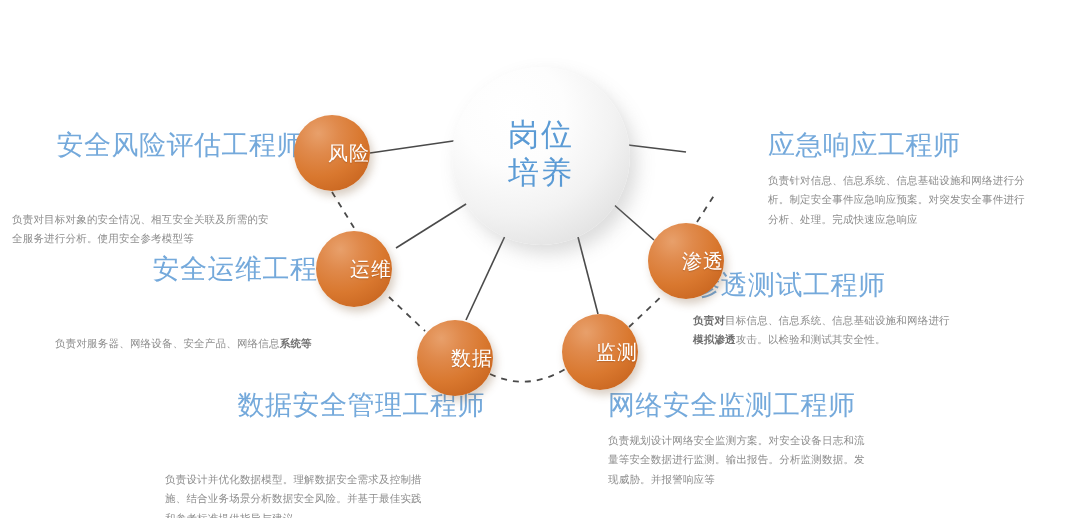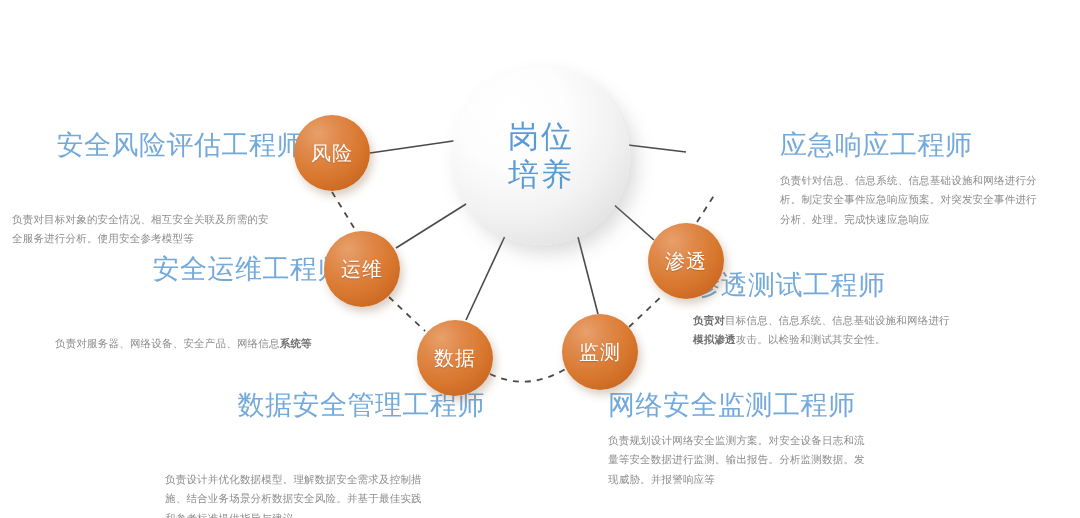--- a/index.html
+++ b/index.html
@@ -40,49 +40,49 @@
     align-items: center;
     justify-content: center;
     z-index: 5;
   }
   .hub-text {
     text-align: center;
     color: #5b9bd5;
     font-size: 31px;
     line-height: 1.22;
     letter-spacing: 2px;
-    font-family: Liberation Serif, serif;
+    font-family: Liberation Mono, monospace;
     white-space: pre-line;
   }
 
   
   .node {
     position: absolute;
     width: 76px;
     height: 76px;
     border-radius: 50%;
     background:
       radial-gradient(circle at 32% 24%, #e8a06b 0%, #e08a4c 26%, #d9782f 56%, #c96620 84%, #bf5c18 100%);
     box-shadow: 3px 5px 9px rgba(120,80,40,0.28);
     display: flex;
     align-items: center;
-    justify-content: center;
+    justify-content: flex-end;
     z-index: 6;
   }
   .node-label {
     color: #ffffff;
     font-size: 20px;
     letter-spacing: 1px;
     font-family: "DejaVu Sans", "Liberation Sans", sans-serif;
     text-shadow: 0 1px 1px rgba(120,60,20,0.35);
   }
 
   .node-risk      { left: 294px; top: 115px; }
   .node-emergency { left: 684px; top: 117px; }
-  .node-ops       { left: 324px; top: 231px; }
+  .node-ops       { left: 316px; top: 231px; }
   .node-pentest   { left: 648px; top: 223px; }
   .node-data      { left: 417px; top: 320px; }
   .node-monitor   { left: 562px; top: 314px; }
 
   
   .block {
     position: absolute;
     z-index: 4;
   }
   .block-title {
@@ -103,21 +103,21 @@
     white-space: pre-line;
   }
 
   .align-right .block-title { text-align: right; }
   .align-right .block-desc  { text-align: left; margin-top: 48px; }
 
   
   .blk-risk      { left: 12px;  top: 128px; width: 292px; }
   .blk-ops       { left: 55px;  top: 252px; width: 290px; }
   .blk-data      { left: 165px; top: 388px; width: 320px; }
-  .blk-emergency { left: 768px; top: 128px; width: 300px; margin-left: 12px; }
+  .blk-emergency { left: 768px; top: 128px; width: 300px; }
   .blk-pentest   { left: 693px; top: 268px; width: 320px; }
   .blk-monitor   { left: 608px; top: 388px; width: 300px; }
 </style>
 </head>
 <body>
 
 <div id="stage">
 
   <svg id="edges" viewBox="0 0 1080 518" xmlns="http://www.w3.org/2000/svg">
     <g stroke="#4a4a4a" stroke-width="1.6" fill="none">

(Action item):
Work out how many lines of the records contain "shadow", and reply with the number alone.

(Exercise output):
2